Rick Hanson is the guy who came up with the phrase I love, “the brain is Teflon for the good and Velcro for the bad”.  This book, similar to his other books, helps us come up with strategies to increase the good so our brain doesn’t just “Teflon” it away.  Specifically in this book, he works through an acronym, HEAL. H stands for “have a positive experience”; E is “enrich it”; A is “absorb it” and L is “link it to a negative experience”.  Again, you can just dismiss this as positive nonsense.  BUT, I believe if you actually practice it, you’ll see the results.  Neuroscience is behind this, not just wishful thinking.

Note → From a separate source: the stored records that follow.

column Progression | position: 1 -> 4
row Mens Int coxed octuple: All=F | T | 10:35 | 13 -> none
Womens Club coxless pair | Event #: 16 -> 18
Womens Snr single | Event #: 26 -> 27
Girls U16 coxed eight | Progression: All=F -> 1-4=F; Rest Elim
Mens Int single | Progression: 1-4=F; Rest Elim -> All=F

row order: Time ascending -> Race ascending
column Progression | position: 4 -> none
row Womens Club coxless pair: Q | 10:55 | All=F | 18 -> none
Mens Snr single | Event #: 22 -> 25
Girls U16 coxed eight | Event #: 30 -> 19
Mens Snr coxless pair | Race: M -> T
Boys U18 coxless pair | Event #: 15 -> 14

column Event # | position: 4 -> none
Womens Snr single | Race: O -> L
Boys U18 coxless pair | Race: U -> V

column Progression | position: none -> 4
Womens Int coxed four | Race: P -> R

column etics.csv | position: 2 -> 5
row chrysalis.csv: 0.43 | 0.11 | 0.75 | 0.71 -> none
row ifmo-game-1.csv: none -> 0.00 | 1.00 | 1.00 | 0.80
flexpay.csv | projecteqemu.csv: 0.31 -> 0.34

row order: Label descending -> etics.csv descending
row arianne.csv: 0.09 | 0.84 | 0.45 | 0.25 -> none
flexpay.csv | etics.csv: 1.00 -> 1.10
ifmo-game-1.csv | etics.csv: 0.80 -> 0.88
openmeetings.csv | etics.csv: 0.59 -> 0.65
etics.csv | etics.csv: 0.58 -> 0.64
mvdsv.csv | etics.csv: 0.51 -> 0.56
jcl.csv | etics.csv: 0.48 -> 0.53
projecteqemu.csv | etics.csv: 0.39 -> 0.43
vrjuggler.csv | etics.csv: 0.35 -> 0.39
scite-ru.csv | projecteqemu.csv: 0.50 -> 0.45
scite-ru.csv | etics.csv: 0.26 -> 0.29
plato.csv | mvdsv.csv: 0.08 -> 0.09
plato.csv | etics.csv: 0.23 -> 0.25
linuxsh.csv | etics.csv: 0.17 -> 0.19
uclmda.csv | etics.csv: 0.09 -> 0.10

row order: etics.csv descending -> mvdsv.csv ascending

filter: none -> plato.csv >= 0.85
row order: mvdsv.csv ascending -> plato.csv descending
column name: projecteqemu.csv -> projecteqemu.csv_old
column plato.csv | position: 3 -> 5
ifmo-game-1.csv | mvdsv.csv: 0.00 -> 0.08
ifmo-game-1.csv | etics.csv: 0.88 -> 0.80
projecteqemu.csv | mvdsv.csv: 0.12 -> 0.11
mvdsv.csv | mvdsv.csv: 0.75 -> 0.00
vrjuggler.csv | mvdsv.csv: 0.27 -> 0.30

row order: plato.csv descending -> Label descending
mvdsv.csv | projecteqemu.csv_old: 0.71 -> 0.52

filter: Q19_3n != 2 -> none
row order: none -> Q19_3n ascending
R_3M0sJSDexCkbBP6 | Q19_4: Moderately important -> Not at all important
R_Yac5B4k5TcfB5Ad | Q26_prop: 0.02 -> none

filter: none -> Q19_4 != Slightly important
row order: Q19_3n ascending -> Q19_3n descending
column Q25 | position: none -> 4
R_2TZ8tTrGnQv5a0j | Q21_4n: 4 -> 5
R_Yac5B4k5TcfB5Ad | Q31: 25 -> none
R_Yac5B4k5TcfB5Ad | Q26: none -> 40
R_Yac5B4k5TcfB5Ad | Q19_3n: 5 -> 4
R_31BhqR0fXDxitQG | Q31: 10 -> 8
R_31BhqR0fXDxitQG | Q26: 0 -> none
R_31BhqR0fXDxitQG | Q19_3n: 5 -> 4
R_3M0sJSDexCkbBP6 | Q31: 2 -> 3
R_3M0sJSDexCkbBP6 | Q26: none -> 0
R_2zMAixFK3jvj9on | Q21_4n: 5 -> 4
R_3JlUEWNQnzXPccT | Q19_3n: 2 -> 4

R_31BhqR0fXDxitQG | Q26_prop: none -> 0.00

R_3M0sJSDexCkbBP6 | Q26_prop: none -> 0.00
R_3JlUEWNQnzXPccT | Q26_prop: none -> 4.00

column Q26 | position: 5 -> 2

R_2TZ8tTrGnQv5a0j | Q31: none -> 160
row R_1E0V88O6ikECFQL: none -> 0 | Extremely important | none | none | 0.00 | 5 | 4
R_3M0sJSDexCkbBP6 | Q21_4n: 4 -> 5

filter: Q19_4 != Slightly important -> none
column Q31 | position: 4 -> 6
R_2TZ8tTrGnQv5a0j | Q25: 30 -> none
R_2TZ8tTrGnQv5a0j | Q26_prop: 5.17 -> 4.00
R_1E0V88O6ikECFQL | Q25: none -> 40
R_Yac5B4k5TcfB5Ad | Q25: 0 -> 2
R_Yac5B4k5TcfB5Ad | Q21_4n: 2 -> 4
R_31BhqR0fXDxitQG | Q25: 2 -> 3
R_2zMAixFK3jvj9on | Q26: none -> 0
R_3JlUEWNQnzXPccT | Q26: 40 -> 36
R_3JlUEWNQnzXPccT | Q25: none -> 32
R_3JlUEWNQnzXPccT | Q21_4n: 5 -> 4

Review: Trauma-Sensitive Mindfulness by David Treleaven

I do a lot of mindfulness work with clients and groups, and it’s common to hear the adage that mindfulness is good for everyone – but that’s not always the case.  Trauma causes an internal dysregulation, and dropping in to pay attention to your inner experience is a land mine sometimes. Often if a person is having trouble in meditation, meditation teachers will say something like “just stick with it” – which is ok advice if you are not in a traumatic state, but if you are it’s doing some damage.  Treleaven is THE person to learn from if you want to become more trauma informed and trauma sensitive.  This book is great for anyone leading or teaching any kind of mindfulness, but I also think it would be helpful if you are a person who has suffered trauma and tries to engage in mindfulness.  It is a textbook-style book, but written in an engaging enough manner that anyone could glean helpful ideas from reading it.